◆ Work instructions
The required output is the full listing below, reproduced word for word.

◆ Input records

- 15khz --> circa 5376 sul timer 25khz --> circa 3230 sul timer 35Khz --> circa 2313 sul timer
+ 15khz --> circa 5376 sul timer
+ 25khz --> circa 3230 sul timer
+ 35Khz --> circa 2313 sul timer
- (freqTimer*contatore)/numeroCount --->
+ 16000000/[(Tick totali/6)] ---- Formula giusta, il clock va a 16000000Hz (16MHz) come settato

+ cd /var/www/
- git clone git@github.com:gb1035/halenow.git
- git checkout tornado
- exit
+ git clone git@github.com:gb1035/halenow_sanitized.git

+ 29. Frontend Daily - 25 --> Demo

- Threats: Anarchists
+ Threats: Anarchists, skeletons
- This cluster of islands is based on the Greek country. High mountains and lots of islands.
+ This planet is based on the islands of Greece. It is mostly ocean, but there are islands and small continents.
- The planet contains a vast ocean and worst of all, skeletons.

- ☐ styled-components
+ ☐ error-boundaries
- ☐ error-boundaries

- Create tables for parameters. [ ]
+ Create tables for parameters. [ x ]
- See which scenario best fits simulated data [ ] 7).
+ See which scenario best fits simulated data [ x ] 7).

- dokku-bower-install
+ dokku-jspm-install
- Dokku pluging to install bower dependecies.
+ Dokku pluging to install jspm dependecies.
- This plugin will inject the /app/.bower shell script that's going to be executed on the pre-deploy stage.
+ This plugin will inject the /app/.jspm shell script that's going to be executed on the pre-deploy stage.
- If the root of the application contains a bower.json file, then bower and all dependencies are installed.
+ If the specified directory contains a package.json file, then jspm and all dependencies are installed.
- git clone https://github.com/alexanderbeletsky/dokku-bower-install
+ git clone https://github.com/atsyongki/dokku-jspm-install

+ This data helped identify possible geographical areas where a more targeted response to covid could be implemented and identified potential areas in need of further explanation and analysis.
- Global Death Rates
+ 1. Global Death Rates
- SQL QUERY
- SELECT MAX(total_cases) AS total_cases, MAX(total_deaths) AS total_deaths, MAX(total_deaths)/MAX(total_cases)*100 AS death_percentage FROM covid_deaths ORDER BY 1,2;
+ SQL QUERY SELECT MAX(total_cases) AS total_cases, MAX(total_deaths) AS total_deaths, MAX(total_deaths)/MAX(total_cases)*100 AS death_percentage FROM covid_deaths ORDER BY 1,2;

◆ Solved problem
- 15khz --> circa 5376 sul timer 25khz --> circa 3230 sul timer 35Khz --> circa 2313 sul timer
+ 15khz --> circa 5376 sul timer
+ 25khz --> circa 3230 sul timer
+ 35Khz --> circa 2313 sul timer
- (freqTimer*contatore)/numeroCount --->
+ 16000000/[(Tick totali/6)] ---- Formula giusta, il clock va a 16000000Hz (16MHz) come settato

+ cd /var/www/
- git clone git@github.com:gb1035/halenow.git
- git checkout tornado
- exit
+ git clone git@github.com:gb1035/halenow_sanitized.git

+ 29. Frontend Daily - 25 --> Demo

- Threats: Anarchists
+ Threats: Anarchists, skeletons
- This cluster of islands is based on the Greek country. High mountains and lots of islands.
+ This planet is based on the islands of Greece. It is mostly ocean, but there are islands and small continents.
- The planet contains a vast ocean and worst of all, skeletons.

- ☐ styled-components
+ ☐ error-boundaries
- ☐ error-boundaries

- Create tables for parameters. [ ]
+ Create tables for parameters. [ x ]
- See which scenario best fits simulated data [ ] 7).
+ See which scenario best fits simulated data [ x ] 7).

- dokku-bower-install
+ dokku-jspm-install
- Dokku pluging to install bower dependecies.
+ Dokku pluging to install jspm dependecies.
- This plugin will inject the /app/.bower shell script that's going to be executed on the pre-deploy stage.
+ This plugin will inject the /app/.jspm shell script that's going to be executed on the pre-deploy stage.
- If the root of the application contains a bower.json file, then bower and all dependencies are installed.
+ If the specified directory contains a package.json file, then jspm and all dependencies are installed.
- git clone https://github.com/alexanderbeletsky/dokku-bower-install
+ git clone https://github.com/atsyongki/dokku-jspm-install

+ This data helped identify possible geographical areas where a more targeted response to covid could be implemented and identified potential areas in need of further explanation and analysis.
- Global Death Rates
+ 1. Global Death Rates
- SQL QUERY
- SELECT MAX(total_cases) AS total_cases, MAX(total_deaths) AS total_deaths, MAX(total_deaths)/MAX(total_cases)*100 AS death_percentage FROM covid_deaths ORDER BY 1,2;
+ SQL QUERY SELECT MAX(total_cases) AS total_cases, MAX(total_deaths) AS total_deaths, MAX(total_deaths)/MAX(total_cases)*100 AS death_percentage FROM covid_deaths ORDER BY 1,2;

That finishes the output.